◆ Exercise ◆
Using only the entries below, output the lines starting at the one containing "(348, 298) none" and ending at the one containing "[1051,196,1097,215] ДТП ->", exactly and inclusive of both, omitting the pictures.
• • • • • • •
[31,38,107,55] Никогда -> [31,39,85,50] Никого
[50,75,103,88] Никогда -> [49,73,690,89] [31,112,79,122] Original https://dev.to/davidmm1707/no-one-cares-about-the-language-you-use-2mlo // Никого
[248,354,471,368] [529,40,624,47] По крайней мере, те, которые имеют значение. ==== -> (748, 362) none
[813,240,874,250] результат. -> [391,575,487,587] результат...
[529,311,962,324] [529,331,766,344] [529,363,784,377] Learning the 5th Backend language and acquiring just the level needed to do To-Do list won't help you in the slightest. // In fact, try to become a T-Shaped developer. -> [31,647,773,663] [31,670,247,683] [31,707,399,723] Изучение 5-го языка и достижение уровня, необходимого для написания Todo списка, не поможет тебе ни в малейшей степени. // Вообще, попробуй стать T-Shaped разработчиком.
• • • • • • •
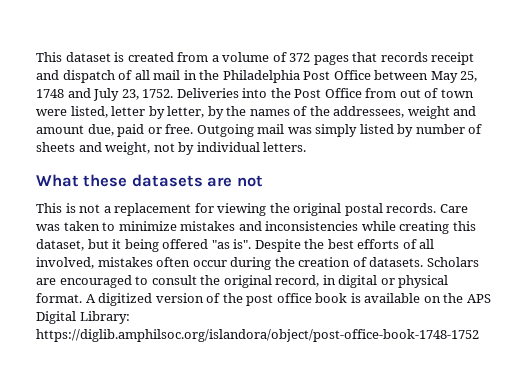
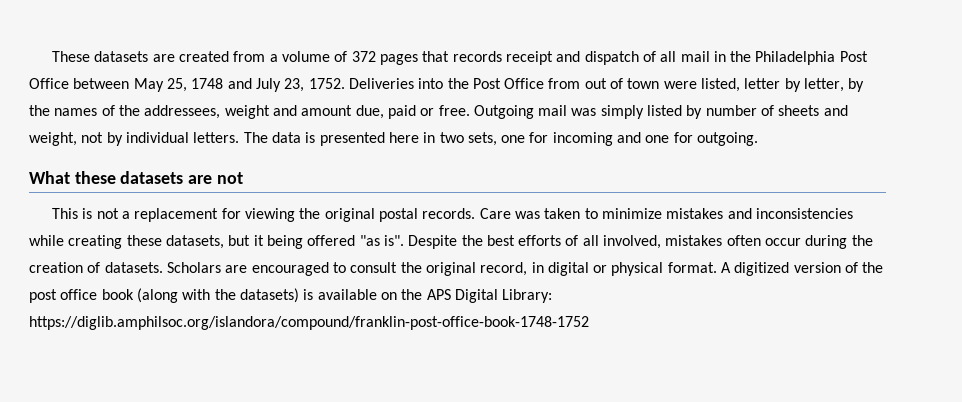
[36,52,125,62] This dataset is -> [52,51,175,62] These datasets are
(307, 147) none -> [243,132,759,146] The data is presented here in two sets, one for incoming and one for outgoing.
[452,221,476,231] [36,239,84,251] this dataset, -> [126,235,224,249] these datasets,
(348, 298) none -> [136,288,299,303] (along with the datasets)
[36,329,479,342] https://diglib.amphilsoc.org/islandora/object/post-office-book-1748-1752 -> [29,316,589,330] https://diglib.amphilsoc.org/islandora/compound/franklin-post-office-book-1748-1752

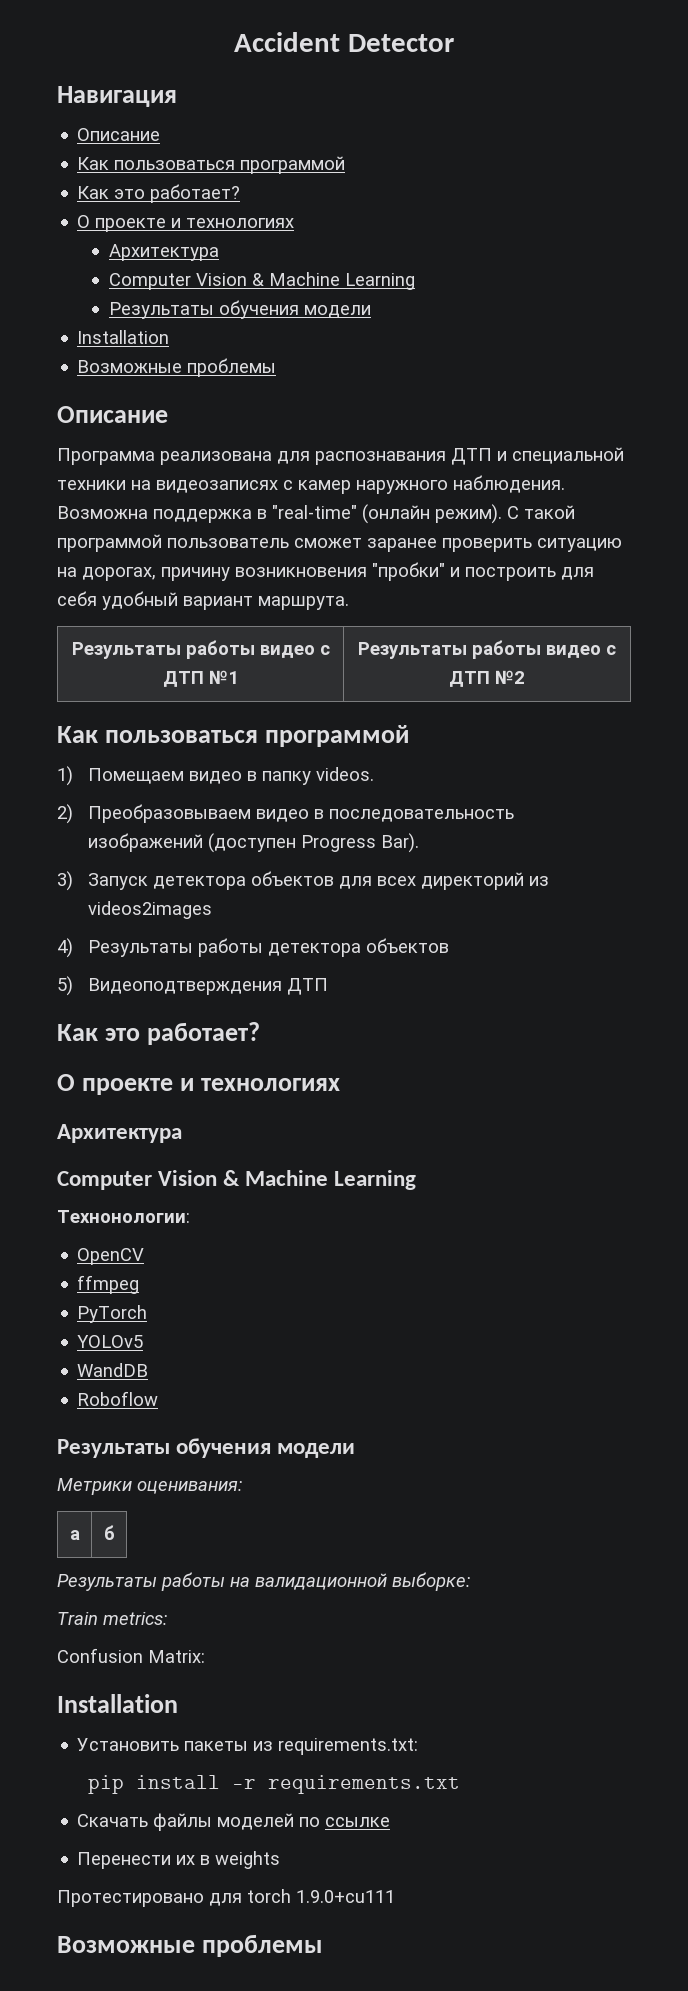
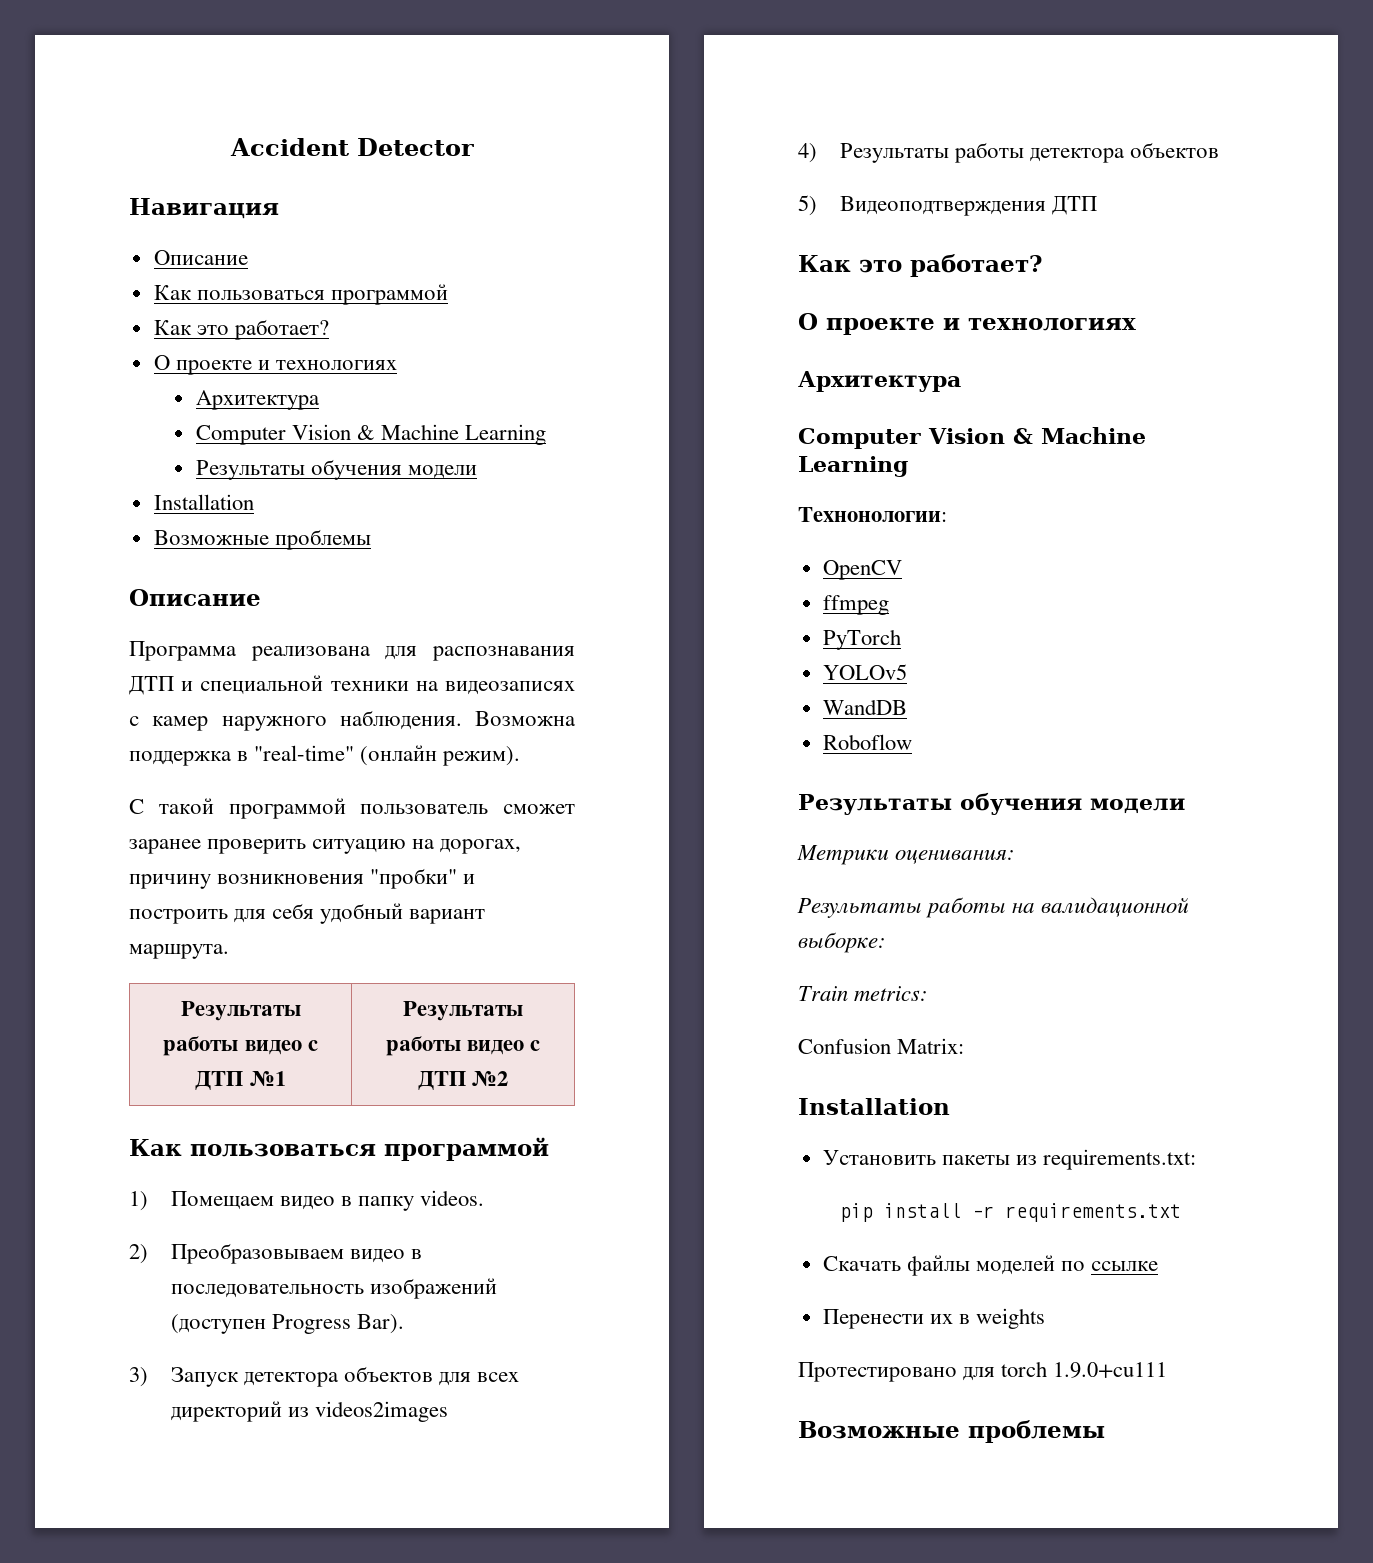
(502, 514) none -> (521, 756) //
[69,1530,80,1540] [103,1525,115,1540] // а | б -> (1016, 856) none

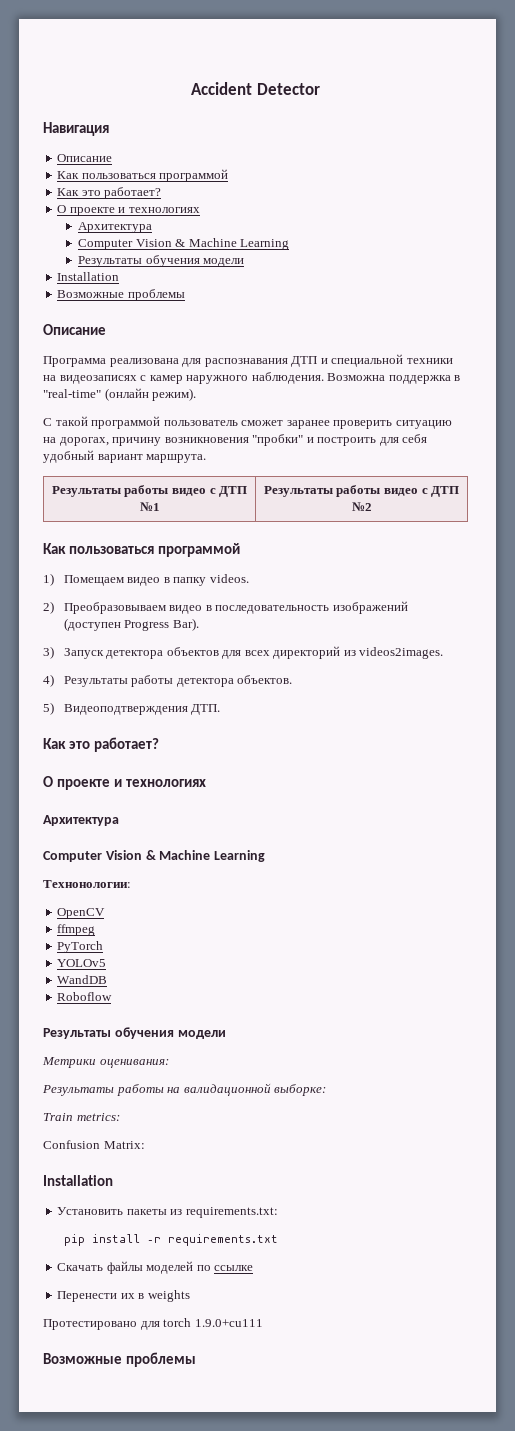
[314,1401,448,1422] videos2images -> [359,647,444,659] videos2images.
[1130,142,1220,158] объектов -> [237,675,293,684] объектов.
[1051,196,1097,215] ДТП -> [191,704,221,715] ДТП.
• • • • • • •
◆ Finished task ◆
(348, 298) none -> [136,288,299,303] (along with the datasets)
[36,329,479,342] https://diglib.amphilsoc.org/islandora/object/post-office-book-1748-1752 -> [29,316,589,330] https://diglib.amphilsoc.org/islandora/compound/franklin-post-office-book-1748-1752

(502, 514) none -> (521, 756) //
[69,1530,80,1540] [103,1525,115,1540] // а | б -> (1016, 856) none

[314,1401,448,1422] videos2images -> [359,647,444,659] videos2images.
[1130,142,1220,158] объектов -> [237,675,293,684] объектов.
[1051,196,1097,215] ДТП -> [191,704,221,715] ДТП.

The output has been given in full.